La Croix Rouge en quête de dons

La Croix Rouge en quête de dons

Les journées nationales de la Croix-Rouge ont débuté ce week-end à Mayotte, après avoir été annulées en 2018 à cause des mouvements sociaux. Une vaste levée de fonds menée chaque année dans toutes les délégations territoriales de France sera reconduite les 25 et 26 mai dans le 101ème département, où les besoins sont toujours plus nombreux. Président de l'antenne mahoraise de la Croix-Rouge, Yassine Boinali fait le point.

 

Flash Infos : Comment la population peut-elle vous soutenir pendant ces journées nationales ?

Yassine Boinali : La première solution, c'est de se rapprocher de nos différents quêteurs. Nous avons mobilisé une centaine de salariés et de bénévoles, déployés essentiellement sur la zone de Mamoudzou : dans les stations-services, les magasins Sodifram et Sodicash, au centre commercial Baobab, à la barge, à l'aéroport... Tous nos quêteurs sont reconnaissables à leurs tenues de la Croix-Rouge. Mais il faut faire attention car il y a toujours des gens mal intentionnés qui peuvent se faire passer pour un de nos bénévoles. Nos quêteurs ont tous une carte nominative tamponnée par la préfecture, alors il ne faut pas hésiter à demander à la voir. On peut aussi donner en ligne via le site de la Croix-Rouge, ou nous appeler, passer dans nos bureaux... Dans le cadre des Journées nationales, on appelle aux dons monétaires, mais rien n'empêche de donner des vêtements par exemple, comme durant le reste de l'année.

FI : Quelles actions financera l'argent récolté ?

YB : Depuis 2017, l'année où nous avons récolté le plus de dons, avec un total de 3.000 euros, nous avons décidé de tourner cette quête vers la formation du grand public, particulièrement en matière d'initiation aux premiers secours, comme nous le faisons avec l'opération "caravane du secourisme" qui fait le tour de l'île pour pouvoir initier la population aux gestes qui sauvent et aller dans les établissements scolaires pour sensibiliser les jeunes. On a encore du mal à trouver des financements pour pouvoir former gratuitement le public, alors que ce besoin est toujours présent, d'autant plus que la population de Mayotte ne cesse d'augmenter. Un autre problème, c'est qu'une partie des habitants vit dans des quartiers défavorisés et très difficile d'accès pour un véhicule de secours quand une intervention est nécessaire. Donc l'idée, c'est de pouvoir former ces personnes-là aux gestes de premiers secours pour augmenter les chances de survie des victimes, ce qui évidemment ne peut être que bénéfique pour toutes ces familles et ces enfants.
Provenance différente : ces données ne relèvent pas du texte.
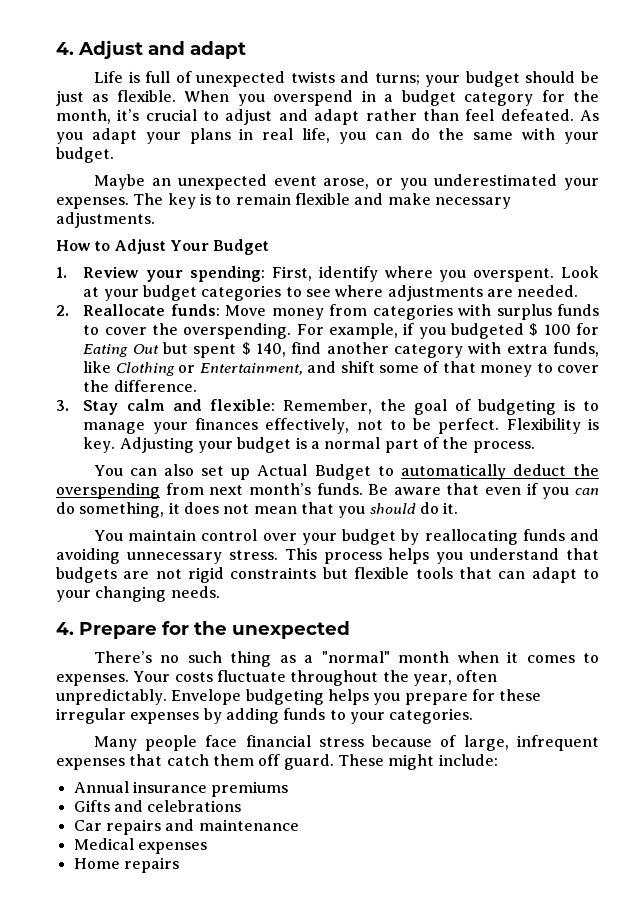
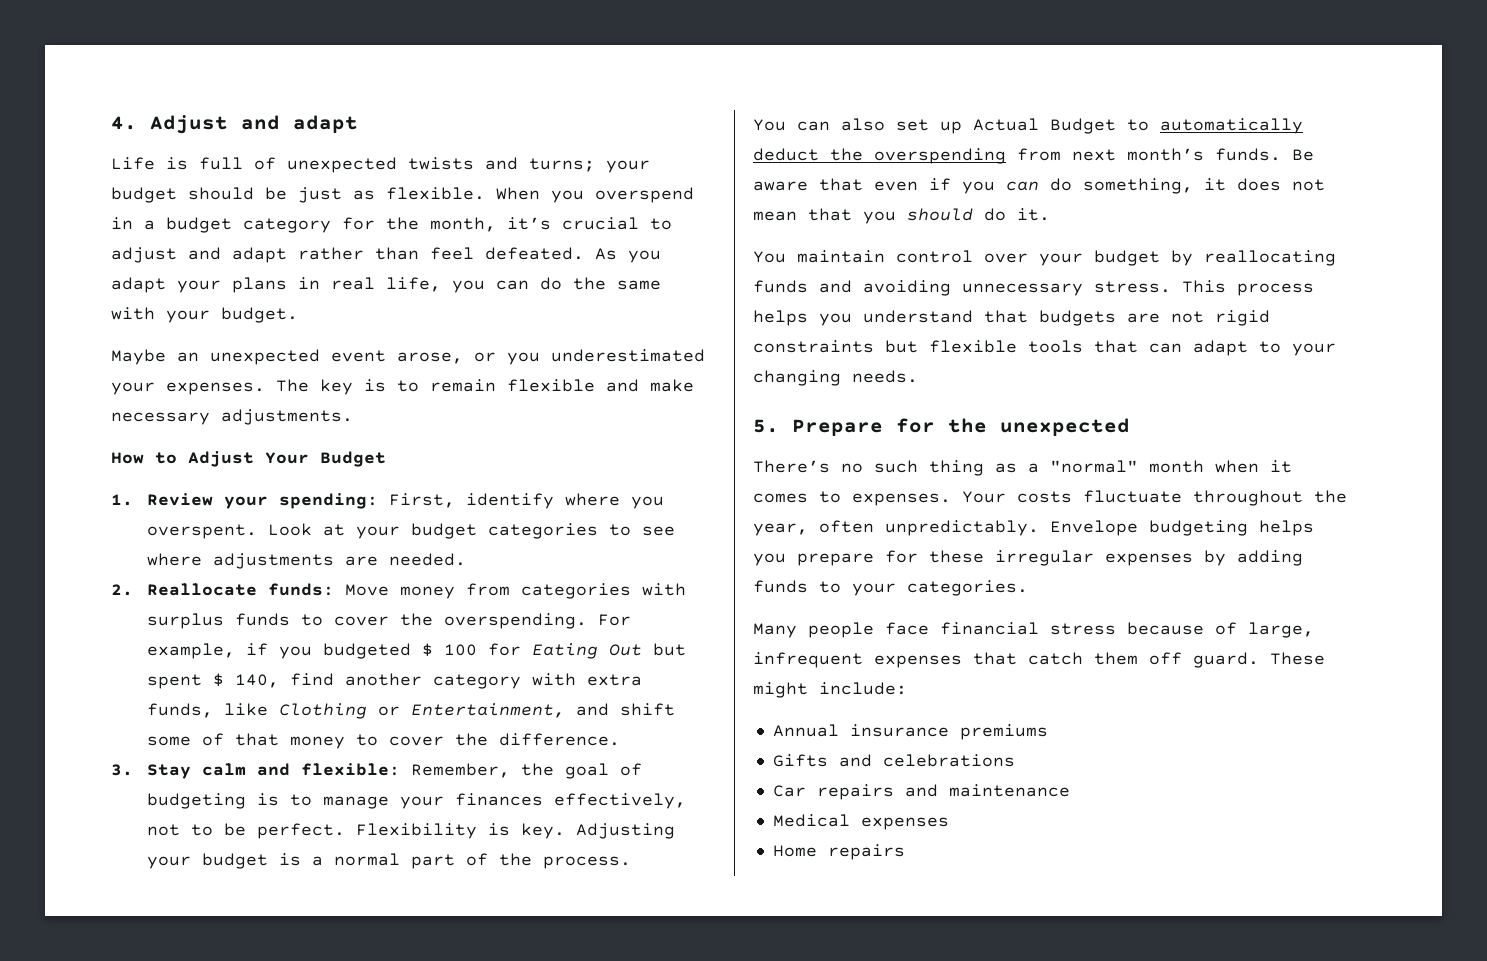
- 4. Prepare for the unexpected
+ 5. Prepare for the unexpected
FI : La Croix-Rouge connaît-elle d'autres freins spécifiques au territoire ?

YB : Oui, tout à fait. Malgré le fait que nous soyons une association d'aide humanitaire reconnue d'utilité publique, on est un peu pris à partie sur le problème de l'immigration. La population considère qu'on fait partie des organismes qui favorisent le flux migratoire et qui aident les migrants, alors que cela n'entre pas du tout dans nos objectifs. Nous, on intervient auprès de la population quelle qu'elle soit, qu'elles que soient les origines et l'identité des personnes. Ce que nous on voit, ce sont des êtres humains.

FI : Quels sont vos principaux champs d'action à Mayotte ?

YB : D'une manière générale, le volet secourisme prend beaucoup d'ampleur. Concernant l'action sociale, on travaille avec des éducateurs et les collectivités pour intervenir dans certains quartiers et y mettre en place des équipes de prévention spécialisées, comme récemment à Koungou et Dembéni. Aussi, on coordonne le dispositif d'hébergement d'urgence avec différents partenaires. Puis il y a ce gros volet de l'aide alimentaire qui prend de l'importance au fil des années. On sait qu'une grande partie de la population vit encore sous le seuil de pauvreté, les besoins sont là, et on a beaucoup de personnes qui sont orientées vers la Croix-Rouge par les centres communaux d'action sociale (CCAS), les assistants sociaux, la protection maternelle et infantile... Nous ne choisissons pas nous-mêmes à qui nous distribuons des bons alimentaires, tous les bénéficiaires nous sont envoyés par ces différents organismes.